Un bel concerto

di Vincenzo Borghetti

Data di pubblicazione su web 15/07/2024

Turandot

Non avete letto male: la nuova produzione di Turandot alla Scala è una messinscena dell'opera, non un'esecuzione in forma di concerto. Ed è pure una produzione costosa e complessa, come lo sono in genere quelle di Davide Livermore (regia), che fa ampio ricorso a proiezioni, masse di figuranti e delle modernissime dotazioni tecniche che il teatro milanese può garantirgli (scene di Eleonora Peronetti, Paolo Gep Cucco, Davide Livermore; luci di Antonio Castro; video di D-Wok). Il tutto però si risolve in un affastellamento di idee ed elementi disparati la cui utilità al racconto scenico della vicenda è pari a nulla. Avrei voluto scrivere “all'interpretazione scenica della vicenda”, ma l'esito è talmente lontano da un lavoro interpretativo che ho optato per la prima soluzione.

La scena si apre su una strada malfamata di una città cinese degli anni Trenta, che ricorda molto la Saigon dei film sul Vietnam, tutta insegne al neon, bordelli e tipi loschi. I costumi (Mariana Fracasso) però sono misti, un po' orientali come da tradizione, un po' novecenteschi (anni Trenta, per l'appunto), un po' indecifrabili. Indecifrabile è soprattutto perché siano così. Turandot ha ogni tanto il suo doppio.

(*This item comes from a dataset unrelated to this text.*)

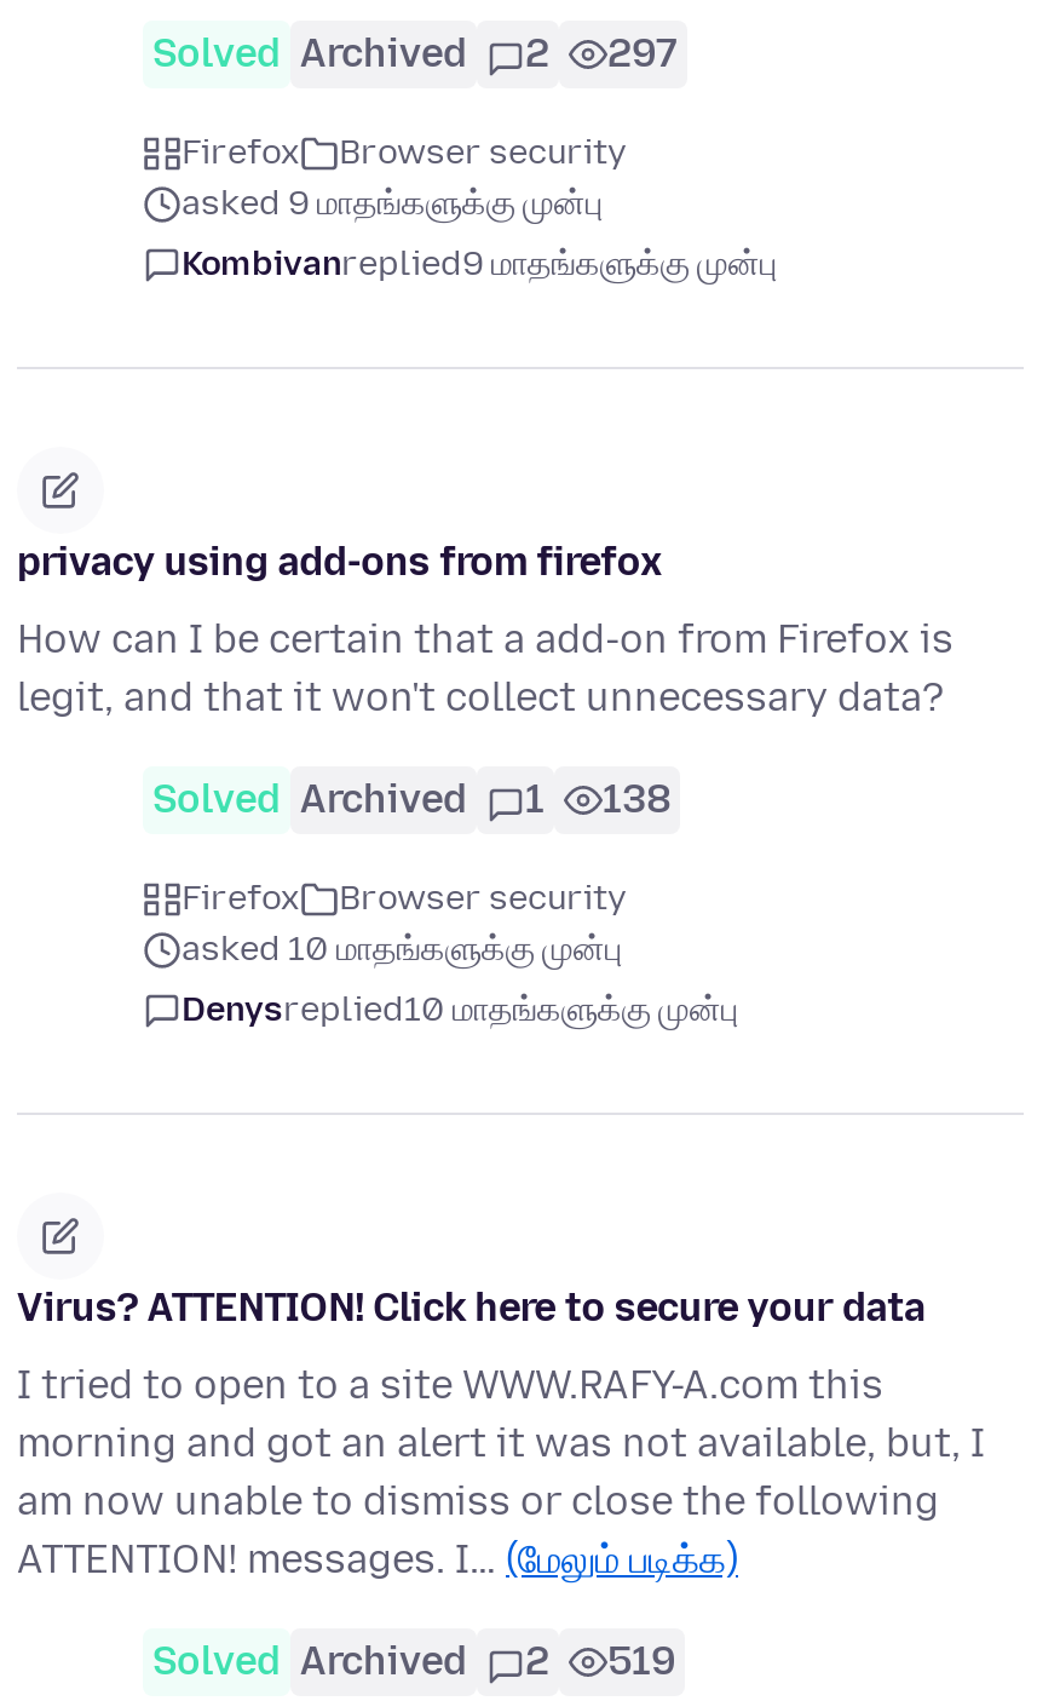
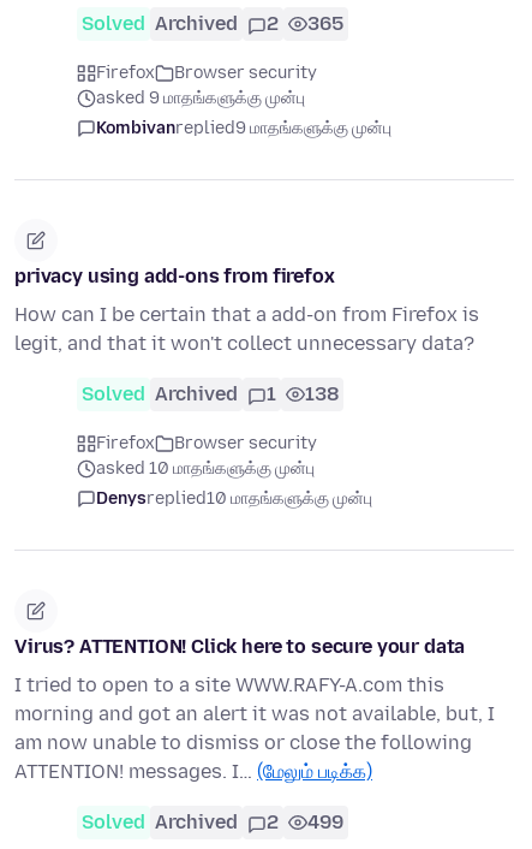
[152,31,678,77] Solved Archived 2 297 -> [82,13,343,35] Solved Archived 2 365
[152,1639,675,1685] Solved Archived 2 519 -> [82,811,343,834] Solved Archived 2 499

Almeno così sembra: il fatto è che anche la sua presenza è inghiottita dal marasma circostante e perde il senso che immagino dovesse avere nel disegno registico. Nonostante il dispendio di energie sceniche, creative, produttive, si assiste a un allestimento fatto dei soliti movimenti da cantanti lirici attorniati da tante masse e tanta azione.


Un momento dello spettacolo
© Brescia e Amisano

Una novità tuttavia c'è stata, una di quelle di cui volentieri ci si vorrebbe dimenticare. Nel secondo atto, nel punto in cui la morte impedì a Puccini di completare la sua opera, lo spettacolo si ferma, tutti vengono in proscenio, il pubblico accende lumini distribuiti durante l'intervallo, mentre sul palco si proietta un ritratto fotografico del compositore accompagnato dalle parole che Toscanini pronunciò alla prima dell'opera nel 1926: qui l'autore è morto, o qualcosa di simile. Silenzio generale. E tanto imbarazzo, per una caduta di stile da nazionalismo di provincia che si vorrebbe veder sparire dovunque, in particolar modo nei teatri d'opera che si dicono “grandi”: per commemorare Puccini non bastava allestire le sue opere, e magari farlo bene? Mi chiedo di chi sia stata l'idea, chi l'abbia avallata o magari imposta, chi non l'abbia scartata dopo averla vista in scena (avranno pure fatto delle prove).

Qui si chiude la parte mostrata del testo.